Pictures are not part of the copy. Set down exactly the lines from the one containing "- If you want" through the last line of the material below.
[DATA FOR THIS TASK Boundary: Start]
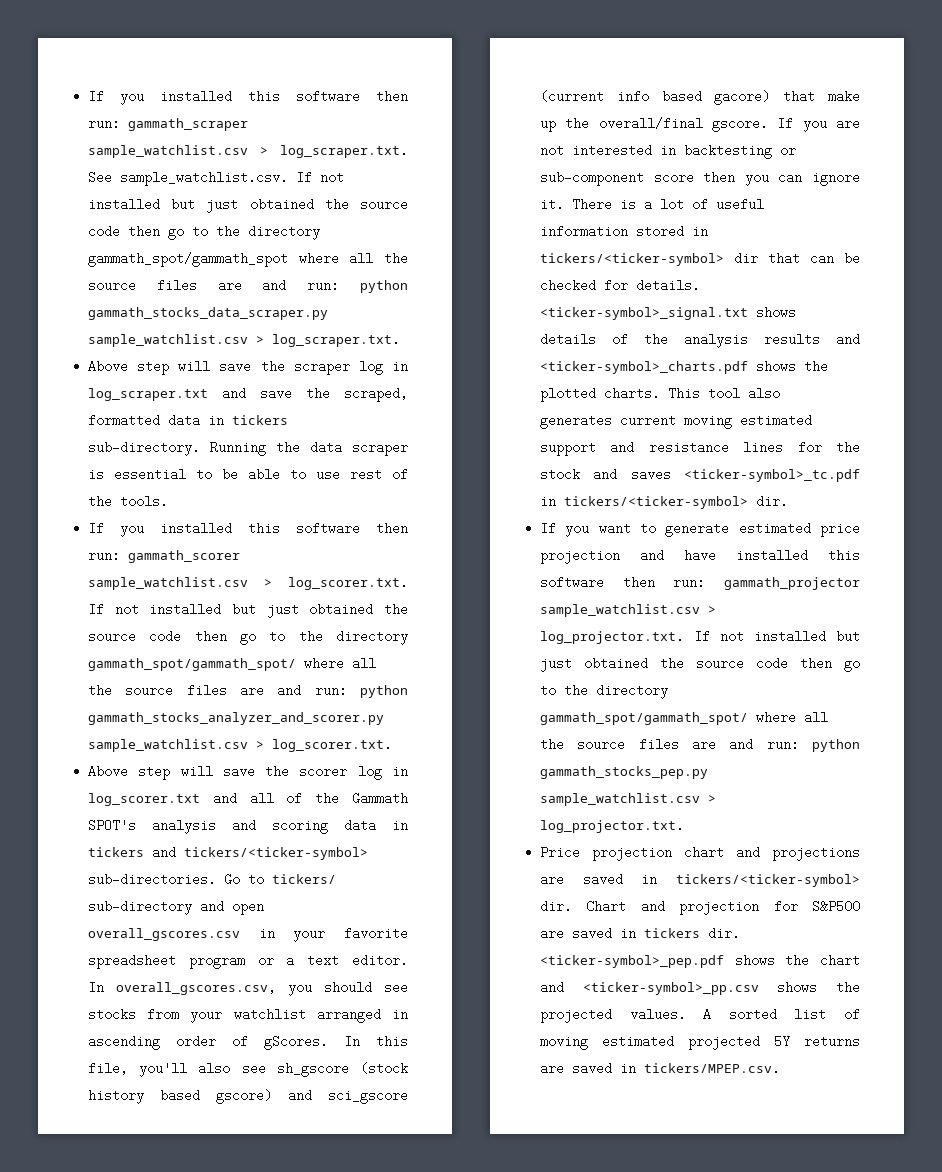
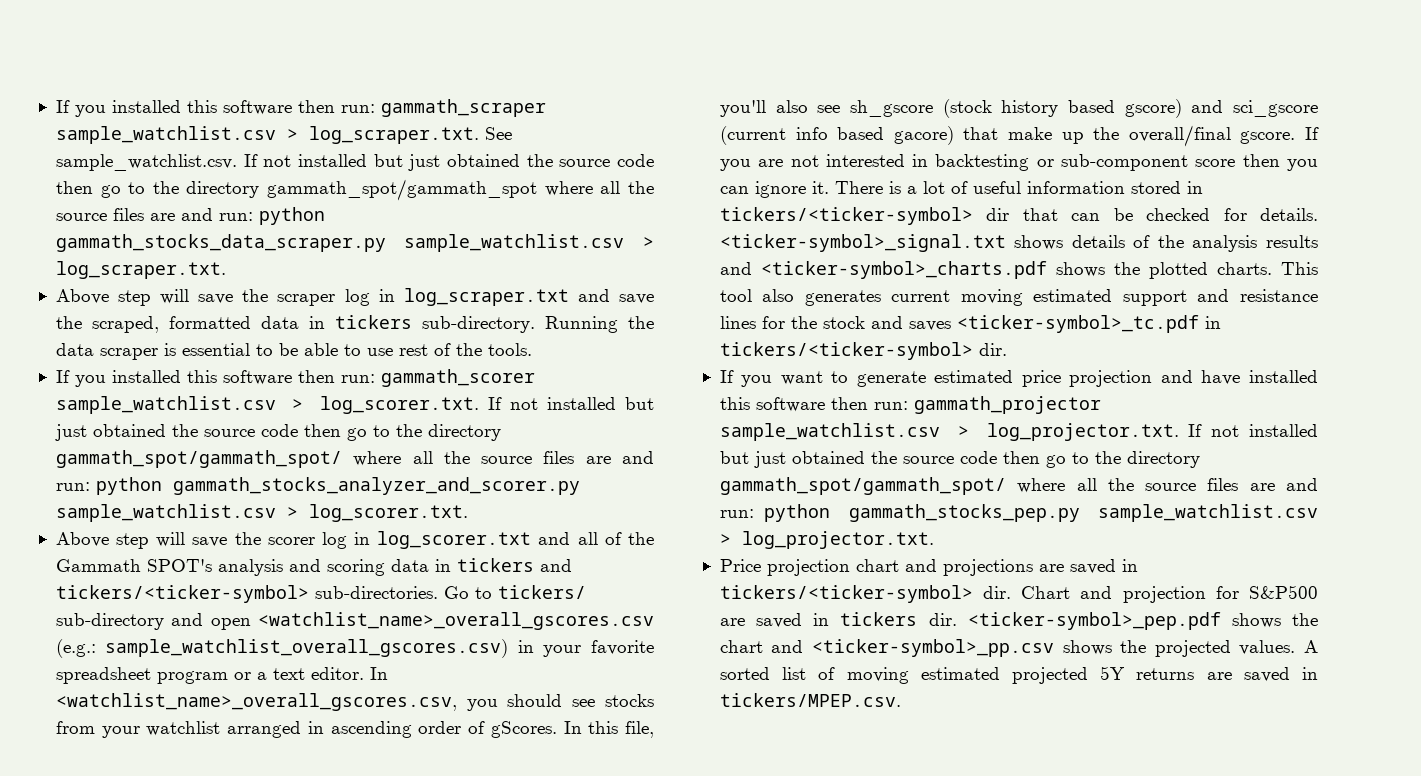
- Go to tickers/ sub-directory and open overall_gscores.csv in your favorite spreadsheet program or a text editor.
+ Go to tickers/ sub-directory and open <watchlist_name>_overall_gscores.csv (e.g.: sample_watchlist_overall_gscores.csv) in your favorite spreadsheet program or a text editor.
- In overall_gscores.csv, you should see stocks from your watchlist arranged in ascending order of gScores.
+ In <watchlist_name>_overall_gscores.csv, you should see stocks from your watchlist arranged in ascending order of gScores.

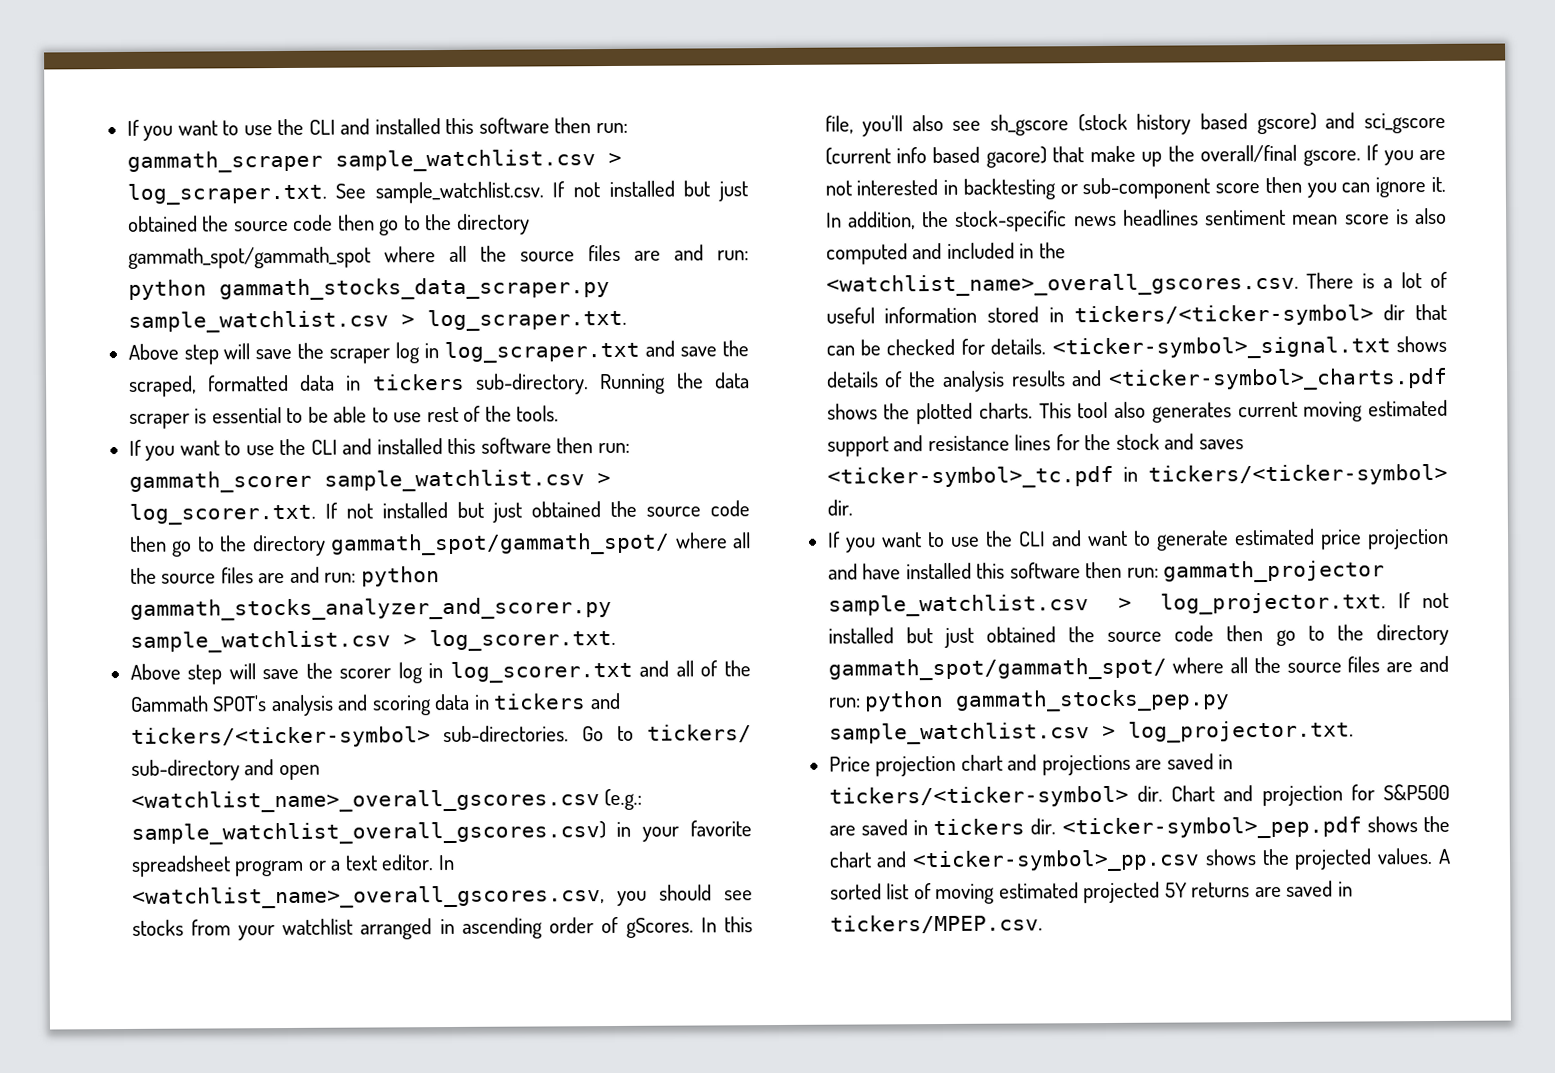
- If you installed this software then run: gammath_scraper sample_watchlist.csv > log_scraper.txt. See sample_watchlist.csv. If not installed but just obtained the source code then go to the directory gammath_spot/gammath_spot where all the source files are and run: python gammath_stocks_data_scraper.py sample_watchlist.csv > log_scraper.txt.
+ If you want to use the CLI and installed this software then run: gammath_scraper sample_watchlist.csv > log_scraper.txt. See sample_watchlist.csv. If not installed but just obtained the source code then go to the directory gammath_spot/gammath_spot where all the source files are and run: python gammath_stocks_data_scraper.py sample_watchlist.csv > log_scraper.txt.
- If you installed this software then run: gammath_scorer sample_watchlist.csv > log_scorer.txt. If not installed but just obtained the source code then go to the directory gammath_spot/gammath_spot/ where all the source files are and run: python gammath_stocks_analyzer_and_scorer.py sample_watchlist.csv > log_scorer.txt.
+ If you want to use the CLI and installed this software then run: gammath_scorer sample_watchlist.csv > log_scorer.txt. If not installed but just obtained the source code then go to the directory gammath_spot/gammath_spot/ where all the source files are and run: python gammath_stocks_analyzer_and_scorer.py sample_watchlist.csv > log_scorer.txt.
- There is a lot of useful information stored in tickers/<ticker-symbol> dir that can be checked for details.
+ In addition, the stock-specific news headlines sentiment mean score is also computed and included in the <watchlist_name>_overall_gscores.csv. There is a lot of useful information stored in tickers/<ticker-symbol> dir that can be checked for details.
- If you want to generate estimated price projection and have installed this software then run: gammath_projector sample_watchlist.csv > log_projector.txt. If not installed but just obtained the source code then go to the directory gammath_spot/gammath_spot/ where all the source files are and run: python gammath_stocks_pep.py sample_watchlist.csv > log_projector.txt.
+ If you want to use the CLI and want to generate estimated price projection and have installed this software then run: gammath_projector sample_watchlist.csv > log_projector.txt. If not installed but just obtained the source code then go to the directory gammath_spot/gammath_spot/ where all the source files are and run: python gammath_stocks_pep.py sample_watchlist.csv > log_projector.txt.

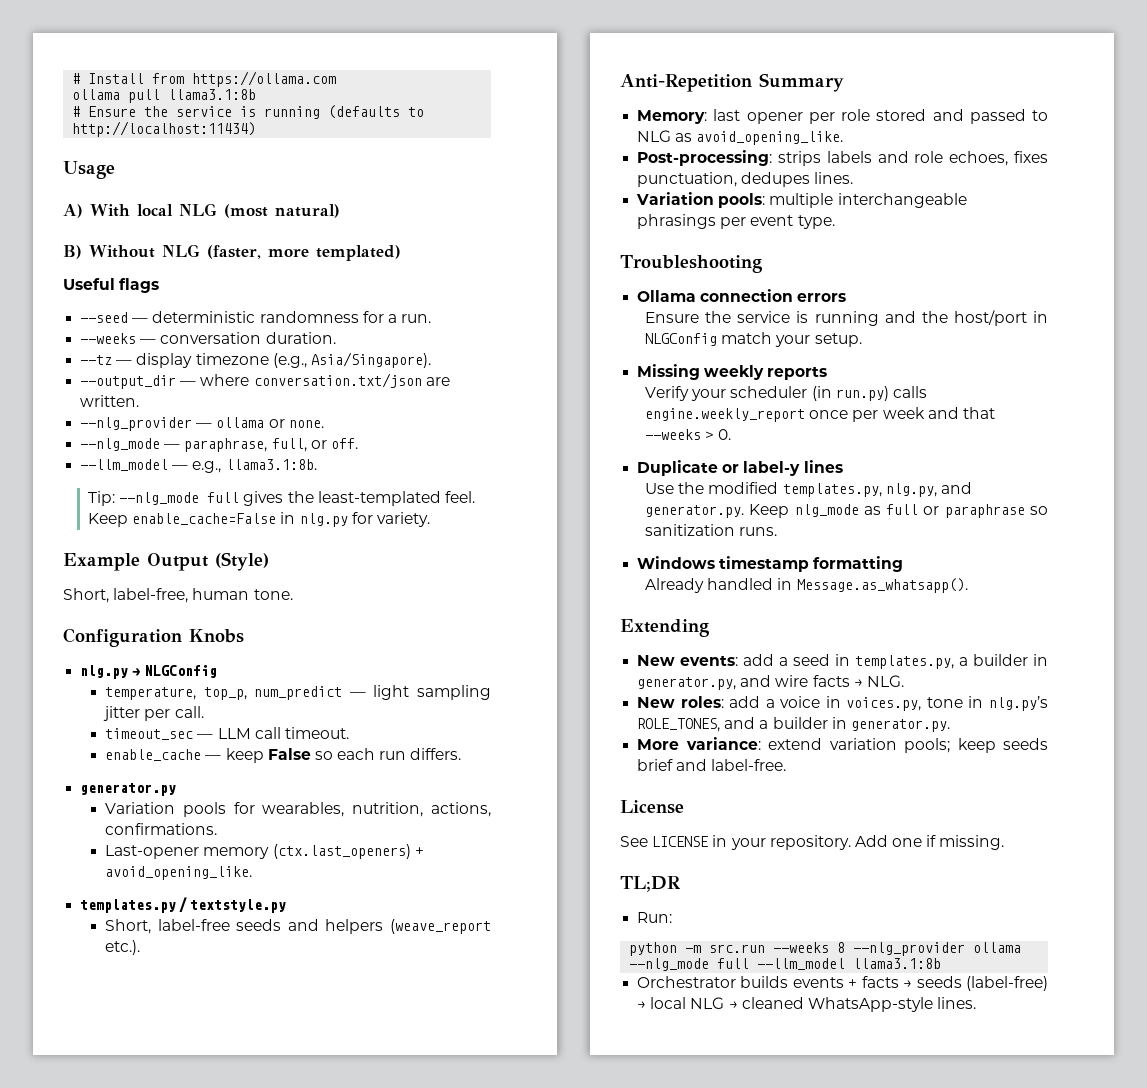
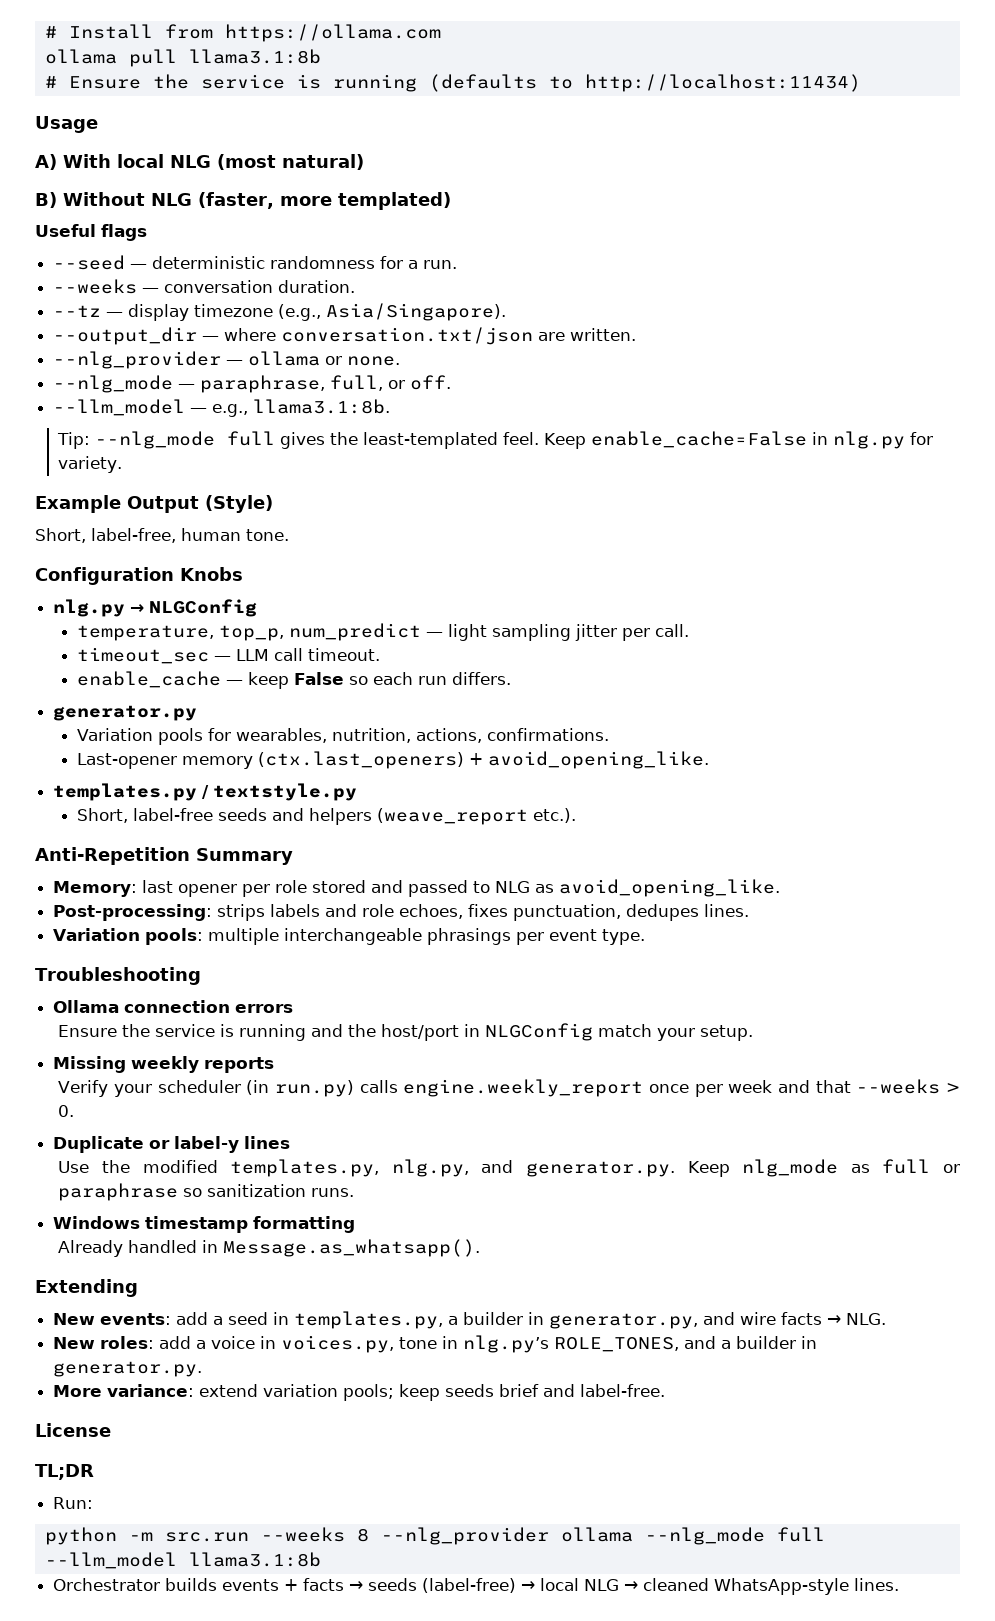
- See LICENSE in your repository. Add one if missing.

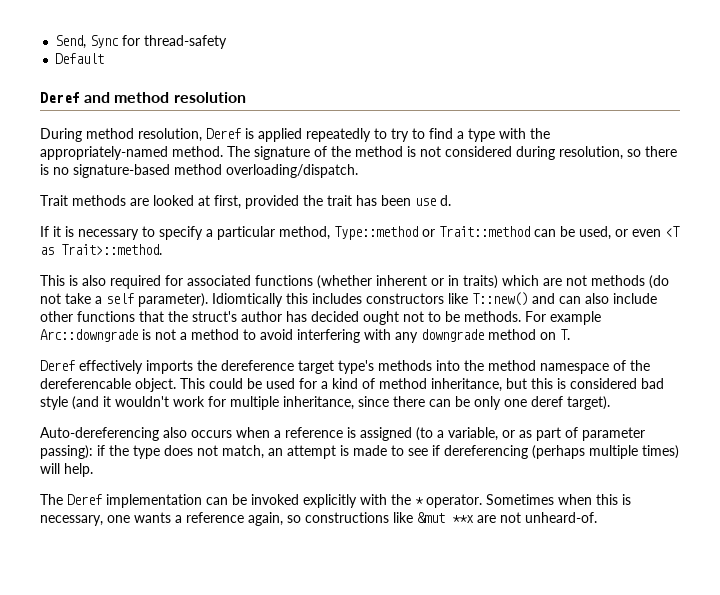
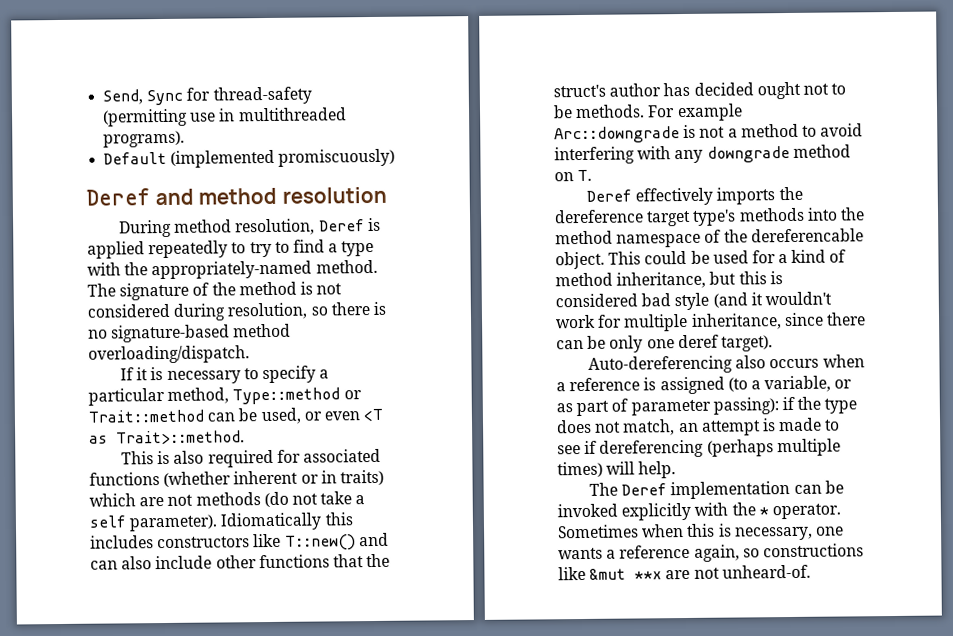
- Send, Sync for thread-safety
+ Send, Sync for thread-safety (permitting use in multithreaded programs).
- Default
+ Default (implemented promiscuously)
- Trait methods are looked at first, provided the trait has been use d.
- Idiomtically this includes constructors like T::new() and can also include other functions that the struct's author has decided ought not to be methods.
+ Idiomatically this includes constructors like T::new() and can also include other functions that the struct's author has decided ought not to be methods.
[DATA FOR THIS TASK Boundary: End]
SOLUTION BELOW
- If you want to generate estimated price projection and have installed this software then run: gammath_projector sample_watchlist.csv > log_projector.txt. If not installed but just obtained the source code then go to the directory gammath_spot/gammath_spot/ where all the source files are and run: python gammath_stocks_pep.py sample_watchlist.csv > log_projector.txt.
+ If you want to use the CLI and want to generate estimated price projection and have installed this software then run: gammath_projector sample_watchlist.csv > log_projector.txt. If not installed but just obtained the source code then go to the directory gammath_spot/gammath_spot/ where all the source files are and run: python gammath_stocks_pep.py sample_watchlist.csv > log_projector.txt.

- See LICENSE in your repository. Add one if missing.

- Send, Sync for thread-safety
+ Send, Sync for thread-safety (permitting use in multithreaded programs).
- Default
+ Default (implemented promiscuously)
- Trait methods are looked at first, provided the trait has been use d.
- Idiomtically this includes constructors like T::new() and can also include other functions that the struct's author has decided ought not to be methods.
+ Idiomatically this includes constructors like T::new() and can also include other functions that the struct's author has decided ought not to be methods.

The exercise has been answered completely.